On Tue, Jul 02, 2019 at 12:21:50PM -0400, Daniel Jakots wrote: > I think it would be indeed nice to provide a way for people to easily > see the content of the ports tree without having to take the sqlite3 db > out from sqlports.tgz. > > Regarding the JSON, I think only one, with as much info as > possible with avoiding bloat, should be provided. And they should have > the field names ;) as for repology, in the meantime i've hacked my way to extract ports-INDEX from portslist package in http://ftp.fr.openbsd.org/pub/ports-INDEX to hopefully fix https://github.com/repology/repology/issues/149, because right now it's showing misleading info. Landry
Re: sqlports info available as a json in the CDN/mirrors, yay or nay?

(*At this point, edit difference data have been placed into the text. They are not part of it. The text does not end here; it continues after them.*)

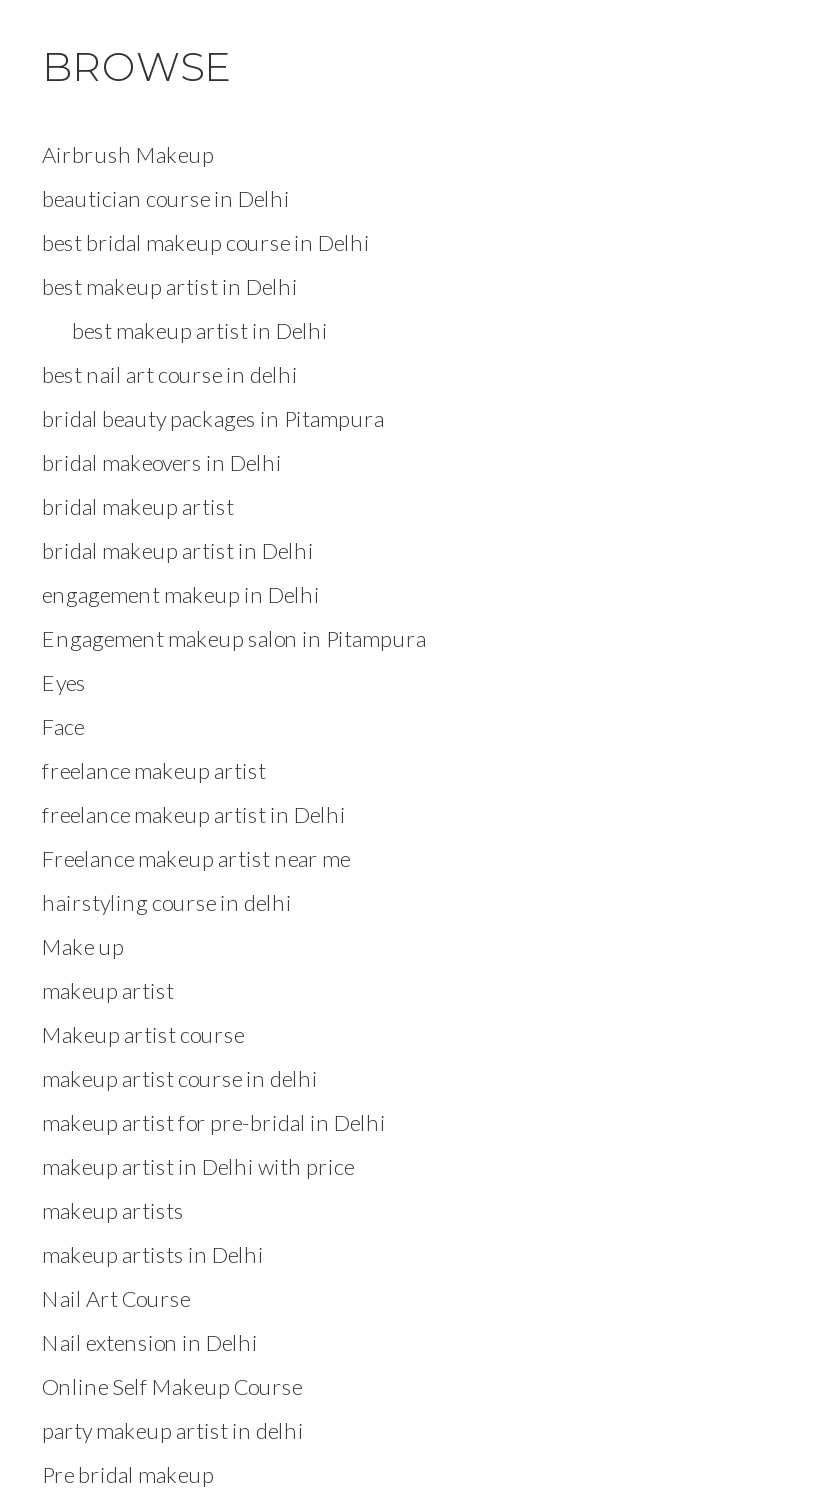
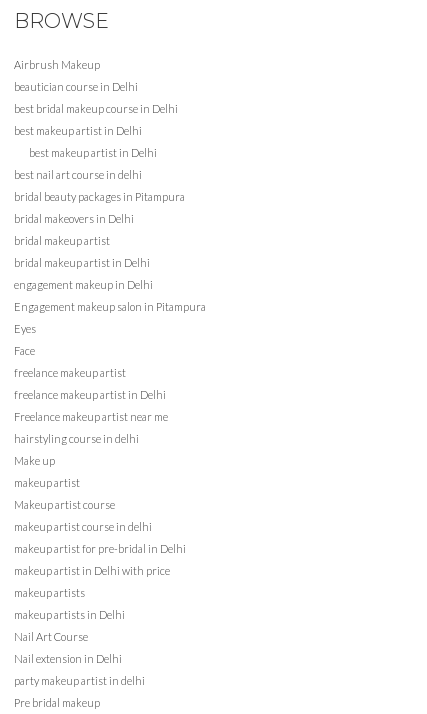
- Online Self Makeup Course
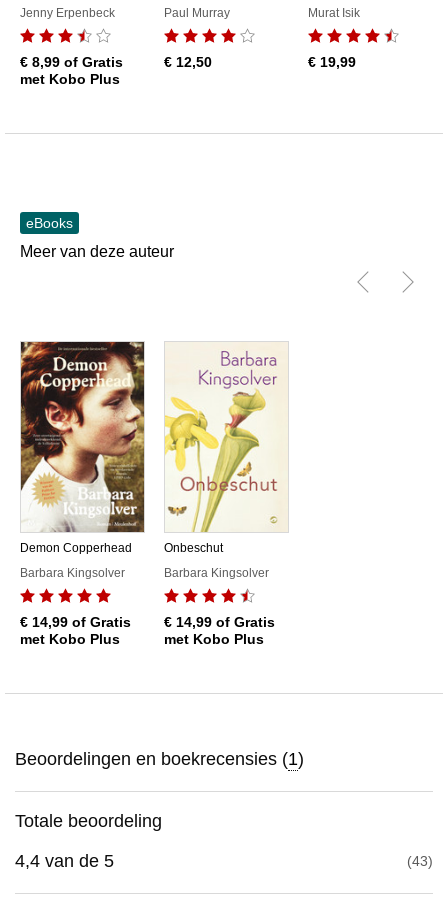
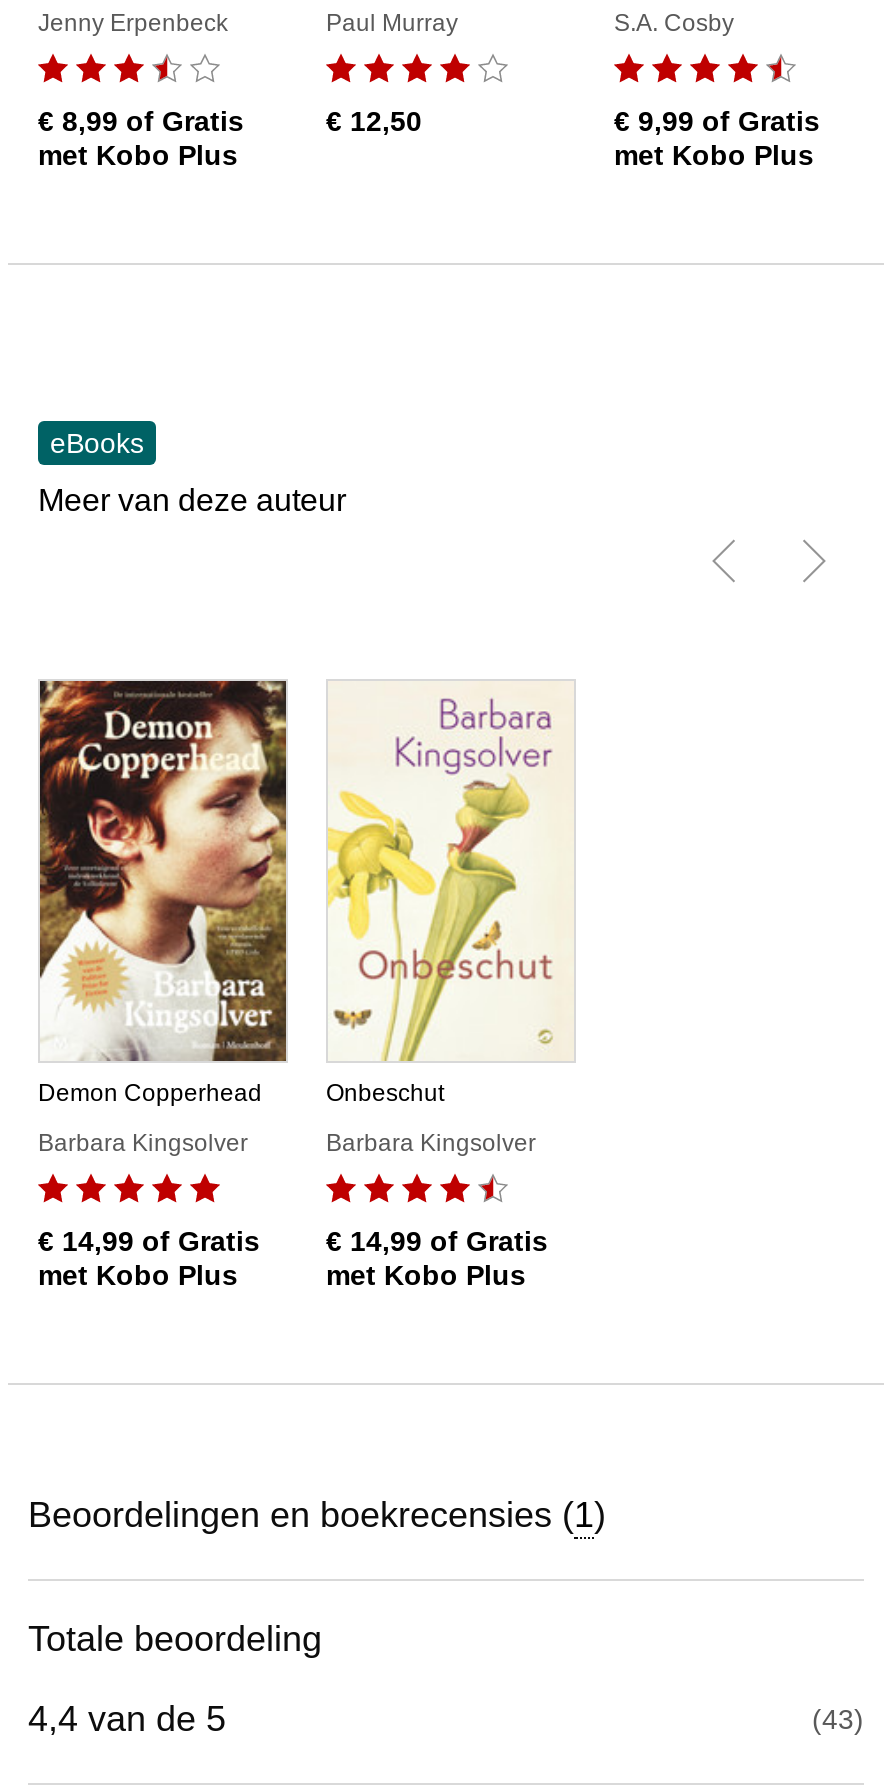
- Murat Isik
+ S.A. Cosby

- € 19,99
+ € 9,99 of Gratis
+ met Kobo Plus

I think it would be indeed nice to provide a way for people to easily see the content of the ports tree without having to take the sqlite3 db out from sqlports.tgz. Regarding the JSON, I think only one, with as much info as possible with avoiding bloat, should be provided. And they should have the field names ;) Cheers, Daniel On Tue, 2 Jul 2019 17:42:07 +0200, Juan Francisco Cantero Hurtado wrote: > More than a year ago I talked with espie@ about making the sqlports > info available as a json file in the CDNs/mirrors. My idea was to > provide that info for people who want to create simple/static > javascript web pages, external tools for monitoring the ports tree or > some type of automation system. > > Nobody wants to maintain a dynamic web page to show info about the > ports. We had one (i can't even remember the domain) and was > decommissioned long time ago. A static web page reading the json from > the CDN with javascript would be quite easy to maintain. Also, other > webs could use the info (like repology.org). Or tools like [1]. You > could compare packages between versions of OpenBSD without uncompress > various copies of sqlports. > > Everything would be generated by a simple python port during the bulk. > The script is now 20 lines and takes less than 10 seconds. The files > would be copied to pub/OpenBSD/{snapshots,version}/packages/arch. > Maybe only to amd64, because the info is the same. I abandoned the > idea one year ago because I wanted to convert the table Ports and the > json was 27MB[2]. Now I'm splitting a limited part of Ports in small > json files. > > Examples: > > 1,3MB, FullPkgPath, COMMENT, MAINTAINER > https://juanfra.keybase.pub/tmp-ports/packages-info.json > > 1,1MB, FullPkgPath, DISTNAME, FULLPKGNAME, PKGNAME > https://juanfra.keybase.pub/tmp-ports/packages-versions.json > > 1,7MB, FullPkgPath, BUILD_DEPENDS, LIB_DEPENDS, RUN_DEPENDS, > TEST_DEPENDS > https://juanfra.keybase.pub/tmp-ports/packages-depends.json > > > I've the python script but I've not started yet with the port. The > question for the porters (and in special people running the bulks, > signing/uploading packages) is, are you against this idea?. > > > 1. > https://github.com/danieljakots/obsd-ports-tools/blob/master/showvictims.py > > 2. https://juanfra.keybase.pub/tmp-ports/sqlports-everything.json > >